**Dataset entries**
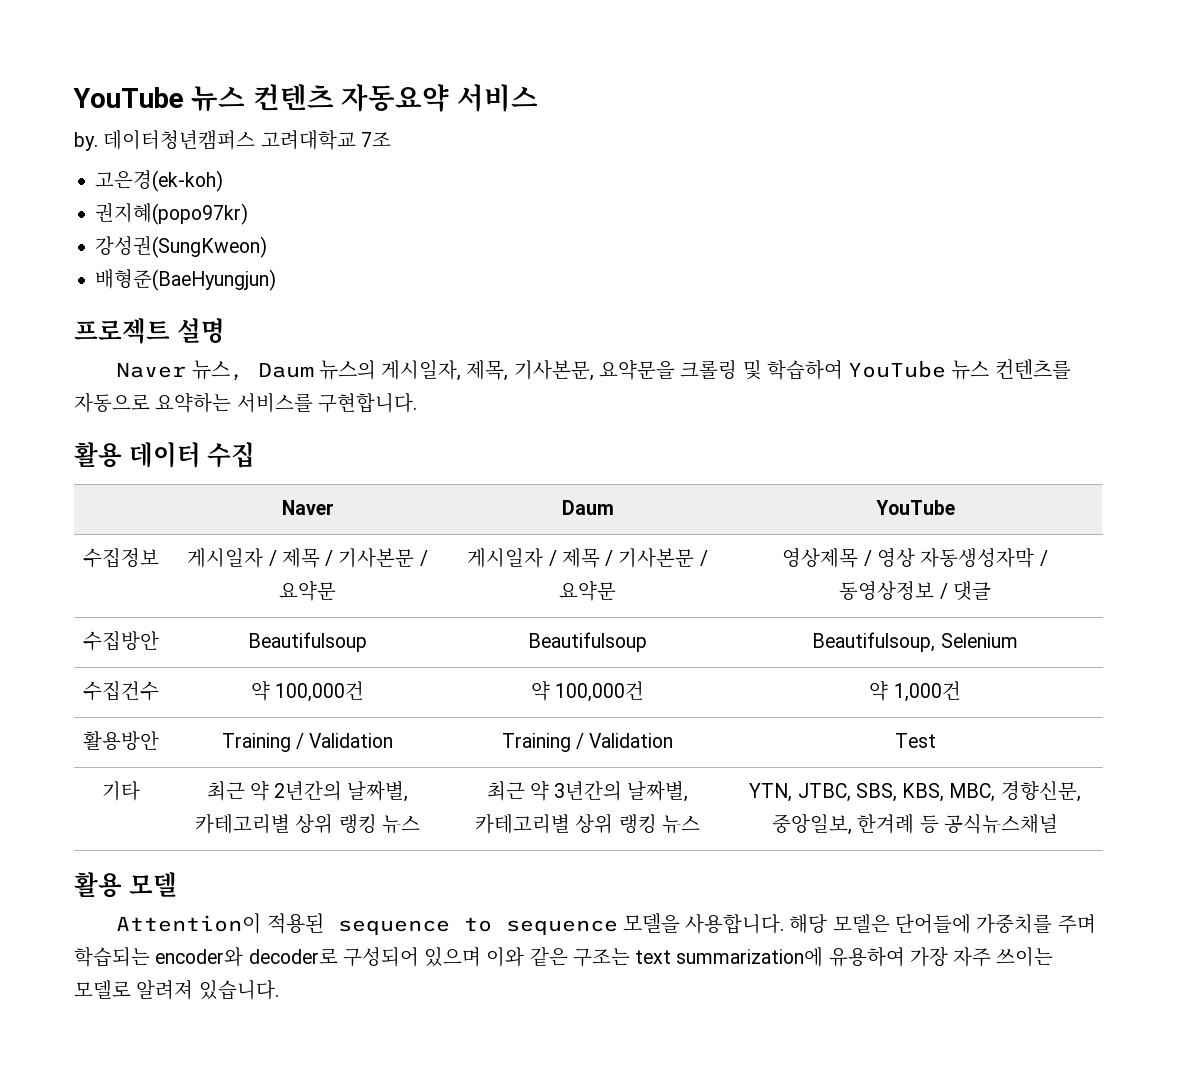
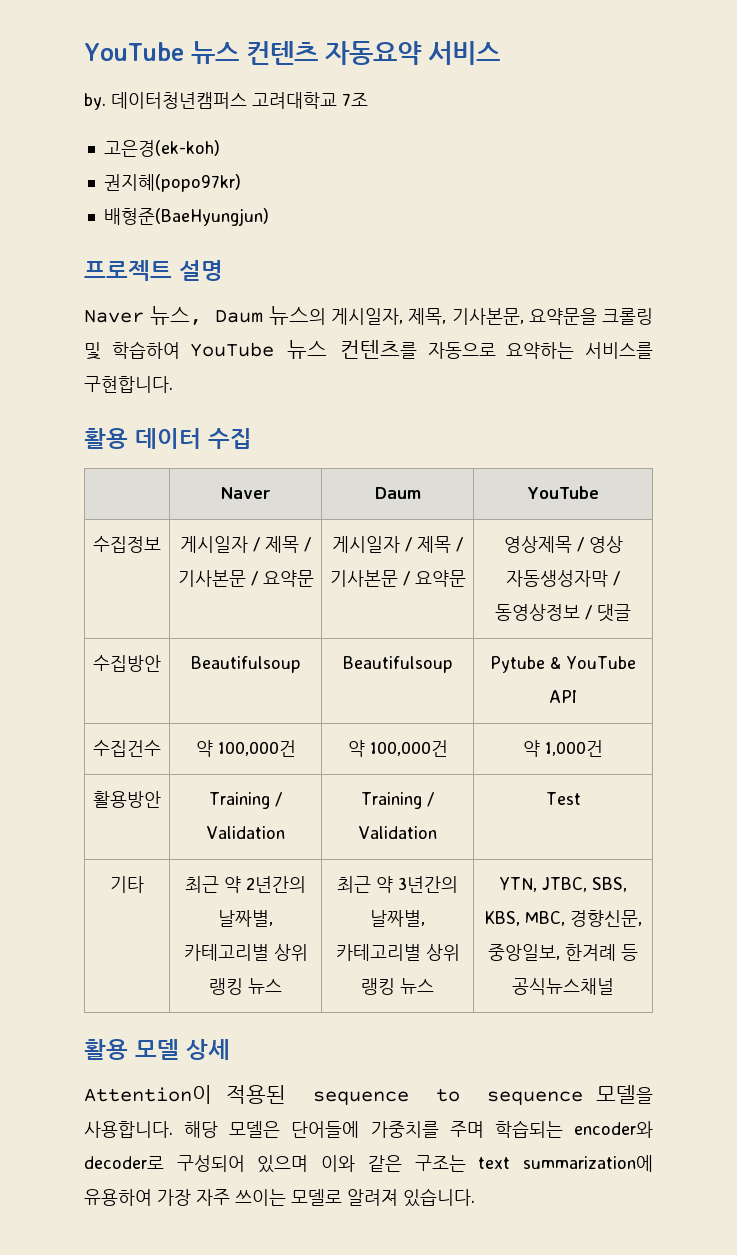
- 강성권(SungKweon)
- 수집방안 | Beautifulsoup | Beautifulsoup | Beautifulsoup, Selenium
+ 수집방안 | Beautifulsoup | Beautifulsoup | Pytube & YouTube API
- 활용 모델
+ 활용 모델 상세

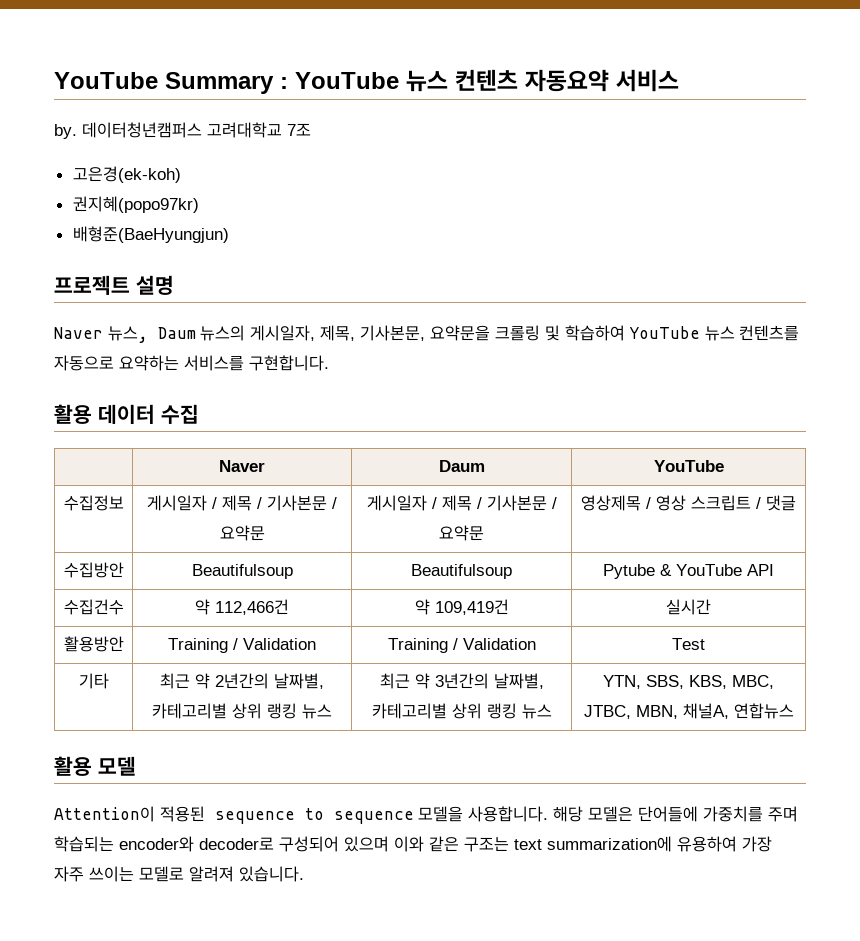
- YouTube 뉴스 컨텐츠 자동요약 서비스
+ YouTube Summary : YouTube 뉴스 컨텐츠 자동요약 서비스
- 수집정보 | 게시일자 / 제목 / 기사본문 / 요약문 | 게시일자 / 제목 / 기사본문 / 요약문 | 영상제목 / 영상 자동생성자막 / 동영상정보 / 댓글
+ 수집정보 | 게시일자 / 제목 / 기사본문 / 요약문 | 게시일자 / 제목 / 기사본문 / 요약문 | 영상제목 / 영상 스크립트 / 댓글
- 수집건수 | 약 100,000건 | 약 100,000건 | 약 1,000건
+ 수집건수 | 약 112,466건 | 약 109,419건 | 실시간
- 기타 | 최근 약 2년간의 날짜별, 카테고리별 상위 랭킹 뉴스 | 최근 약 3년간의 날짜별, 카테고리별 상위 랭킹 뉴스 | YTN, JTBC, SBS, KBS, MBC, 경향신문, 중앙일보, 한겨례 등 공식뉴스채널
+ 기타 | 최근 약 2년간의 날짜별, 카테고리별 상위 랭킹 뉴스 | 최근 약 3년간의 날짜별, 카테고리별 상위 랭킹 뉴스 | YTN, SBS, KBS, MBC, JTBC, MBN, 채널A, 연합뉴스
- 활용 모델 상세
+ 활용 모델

**Exercise**
Lines of the material that contain the word "Beautifulsoup" are to be gathered.

**Response area**
- 수집방안 | Beautifulsoup | Beautifulsoup | Beautifulsoup, Selenium
+ 수집방안 | Beautifulsoup | Beautifulsoup | Pytube & YouTube API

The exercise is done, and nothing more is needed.